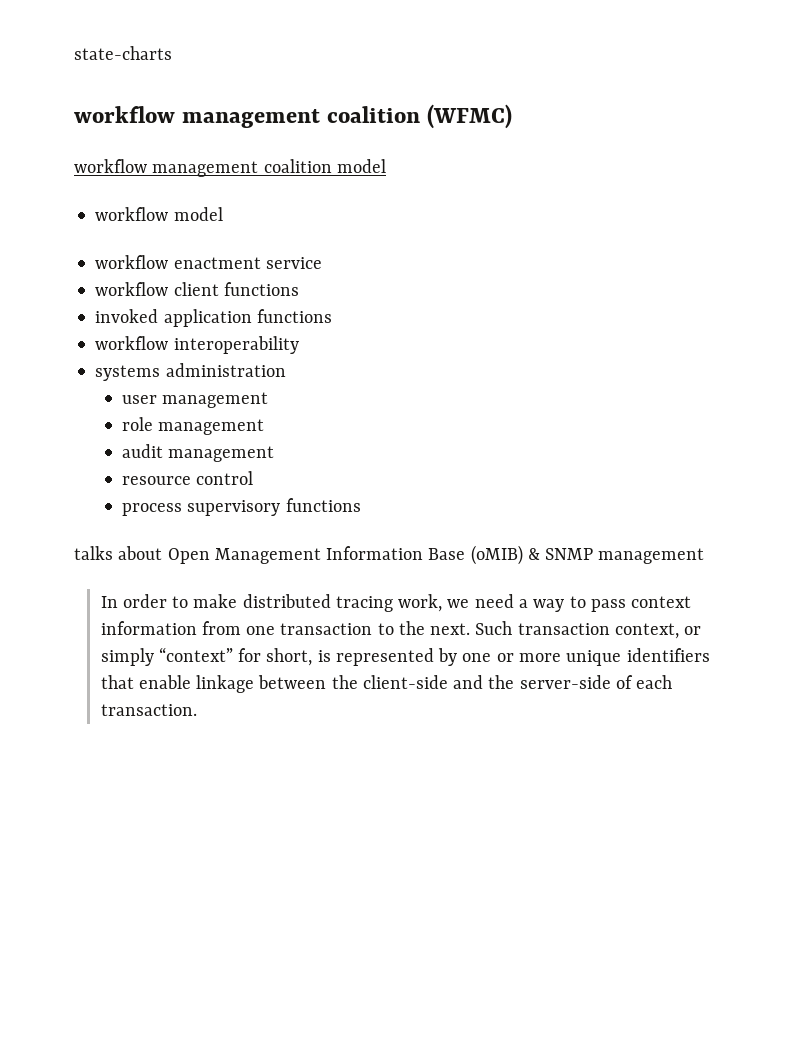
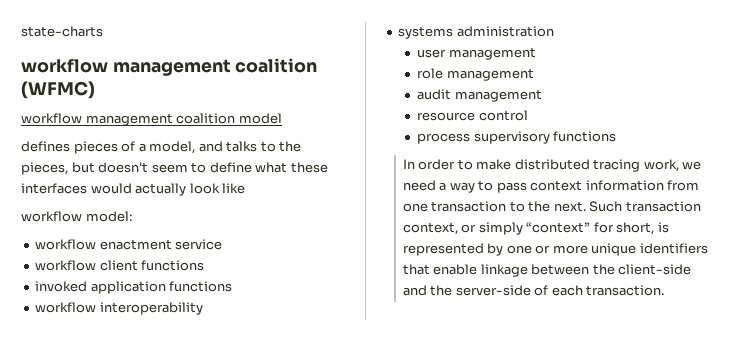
[95,207,223,221] // workflow model -> [21,141,302,154] [21,162,328,175] [21,183,246,196] [21,211,132,222] // defines pieces of a model, and talks to the pieces, but doesn't seem to define what these interfaces would actually look like // workflow model:
[74,545,705,565] // talks about Open Management Information Base (oMIB) & SNMP management -> (617, 136) none

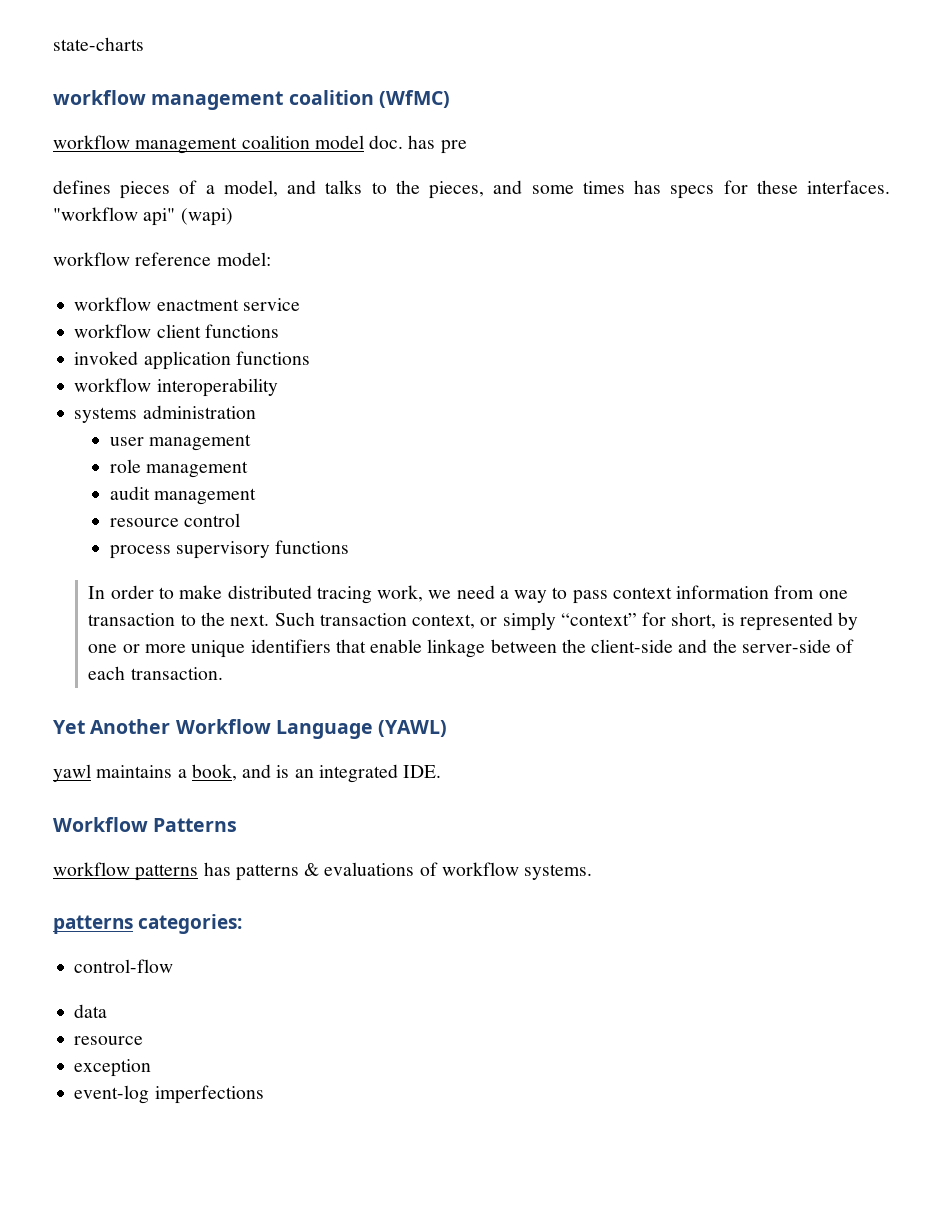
[21,81,95,99] (WFMC) -> [378,90,450,108] (WfMC)
(282, 118) none -> [369,135,467,154] doc. has pre
[71,162,328,173] [21,183,246,196] [21,211,82,222] but doesn't seem to define what these interfaces would actually look like // workflow -> [493,180,891,199] [53,207,233,226] [53,252,212,266] and some times has specs for these interfaces. "workflow api" (wapi) // workflow reference
(665, 290) none -> [53,719,448,739] [53,764,442,783] [53,817,238,832] [53,862,593,881] [53,914,243,934] [74,959,174,973] [74,1004,108,1018] [74,1036,144,1045] [74,1059,152,1077] [74,1085,264,1104] // Yet Another Workflow Language (YAWL) // yawl maintains a book, and is an integrated IDE. // Workflow Patterns // workflow patterns has patterns & evaluations of workflow systems. // patterns categories: // control-flow // data // resource // exception // event-log imperfections

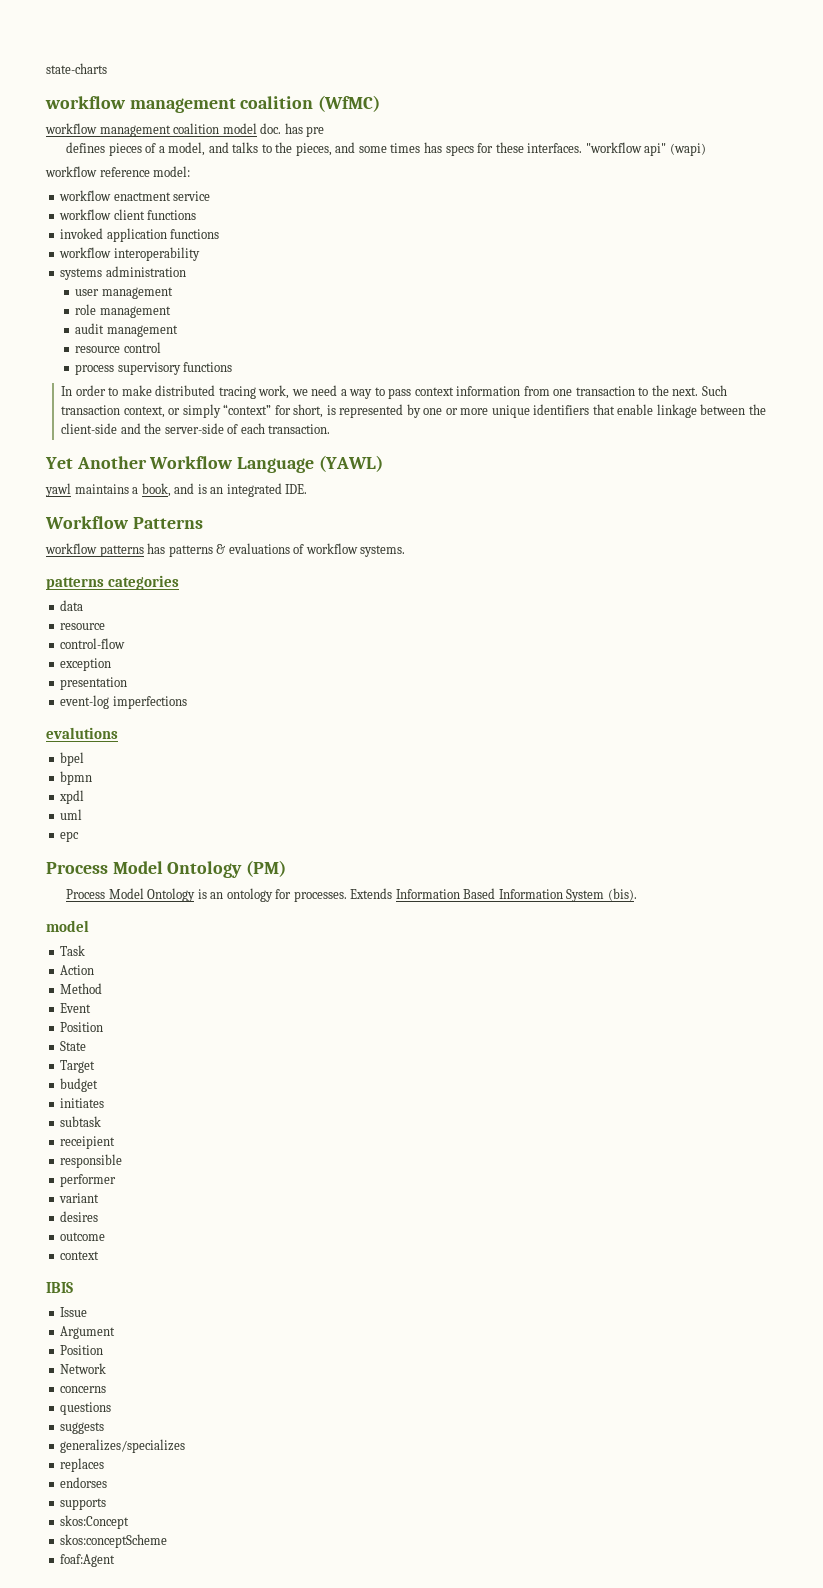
[138,914,243,934] [74,959,174,973] categories: // control-flow -> [108,575,180,590] categories
(144, 1040) none -> [60,638,126,649] // control-flow
(152, 1068) none -> [60,677,128,690] // presentation
(264, 1094) none -> [46,727,118,739] [60,752,85,766] [60,771,93,785] [59,790,85,804] [60,809,83,820] [60,831,80,842] [46,860,287,878] [66,888,637,902] [46,920,89,932] [60,945,86,956] [60,965,95,975] [60,983,103,994] [60,1003,92,1013] [60,1022,104,1032] [60,1041,87,1051] [60,1060,96,1073] [60,1078,99,1092] [60,1098,105,1108] [60,1116,102,1127] [60,1136,116,1149] [60,1154,123,1168] [60,1174,117,1187] [59,1193,100,1203] [60,1211,99,1222] [60,1232,106,1241] [60,1251,100,1260] [46,1282,73,1293] [60,1307,88,1317] [60,1326,116,1339] [60,1345,104,1355] [60,1363,107,1374] [60,1386,107,1393] [60,1402,112,1415] [60,1422,105,1434] [60,1439,186,1453] [60,1458,105,1472] [60,1477,108,1488] [60,1498,107,1510] [60,1515,130,1529] [60,1534,168,1548] [60,1554,116,1567] // evalutions // bpel // bpmn // xpdl // uml // epc // Process Model Ontology (PM) // Process Model Ontology is an ontology for processes. Extends Information Based Information System (bis). // model // Task // Action // Method // Event // Position // State // Target // budget // initiates // subtask // receipient // responsible // performer // variant // desires // outcome // context // IBIS // Issue // Argument // Position // Network // concerns // questions // suggests // generalizes/specializes // replaces // endorses // supports // skos:Concept // skos:conceptScheme // foaf:Agent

_ _ _ _ _ _ _

Assigned task: Reproduce the material word for word. Any pictures should be left out of the copy.

Solution below:
[95,207,223,221] // workflow model -> [21,141,302,154] [21,162,328,175] [21,183,246,196] [21,211,132,222] // defines pieces of a model, and talks to the pieces, but doesn't seem to define what these interfaces would actually look like // workflow model:
[74,545,705,565] // talks about Open Management Information Base (oMIB) & SNMP management -> (617, 136) none

[21,81,95,99] (WFMC) -> [378,90,450,108] (WfMC)
(282, 118) none -> [369,135,467,154] doc. has pre
[71,162,328,173] [21,183,246,196] [21,211,82,222] but doesn't seem to define what these interfaces would actually look like // workflow -> [493,180,891,199] [53,207,233,226] [53,252,212,266] and some times has specs for these interfaces. "workflow api" (wapi) // workflow reference
(665, 290) none -> [53,719,448,739] [53,764,442,783] [53,817,238,832] [53,862,593,881] [53,914,243,934] [74,959,174,973] [74,1004,108,1018] [74,1036,144,1045] [74,1059,152,1077] [74,1085,264,1104] // Yet Another Workflow Language (YAWL) // yawl maintains a book, and is an integrated IDE. // Workflow Patterns // workflow patterns has patterns & evaluations of workflow systems. // patterns categories: // control-flow // data // resource // exception // event-log imperfections

[138,914,243,934] [74,959,174,973] categories: // control-flow -> [108,575,180,590] categories
(144, 1040) none -> [60,638,126,649] // control-flow
(152, 1068) none -> [60,677,128,690] // presentation
(264, 1094) none -> [46,727,118,739] [60,752,85,766] [60,771,93,785] [59,790,85,804] [60,809,83,820] [60,831,80,842] [46,860,287,878] [66,888,637,902] [46,920,89,932] [60,945,86,956] [60,965,95,975] [60,983,103,994] [60,1003,92,1013] [60,1022,104,1032] [60,1041,87,1051] [60,1060,96,1073] [60,1078,99,1092] [60,1098,105,1108] [60,1116,102,1127] [60,1136,116,1149] [60,1154,123,1168] [60,1174,117,1187] [59,1193,100,1203] [60,1211,99,1222] [60,1232,106,1241] [60,1251,100,1260] [46,1282,73,1293] [60,1307,88,1317] [60,1326,116,1339] [60,1345,104,1355] [60,1363,107,1374] [60,1386,107,1393] [60,1402,112,1415] [60,1422,105,1434] [60,1439,186,1453] [60,1458,105,1472] [60,1477,108,1488] [60,1498,107,1510] [60,1515,130,1529] [60,1534,168,1548] [60,1554,116,1567] // evalutions // bpel // bpmn // xpdl // uml // epc // Process Model Ontology (PM) // Process Model Ontology is an ontology for processes. Extends Information Based Information System (bis). // model // Task // Action // Method // Event // Position // State // Target // budget // initiates // subtask // receipient // responsible // performer // variant // desires // outcome // context // IBIS // Issue // Argument // Position // Network // concerns // questions // suggests // generalizes/specializes // replaces // endorses // supports // skos:Concept // skos:conceptScheme // foaf:Agent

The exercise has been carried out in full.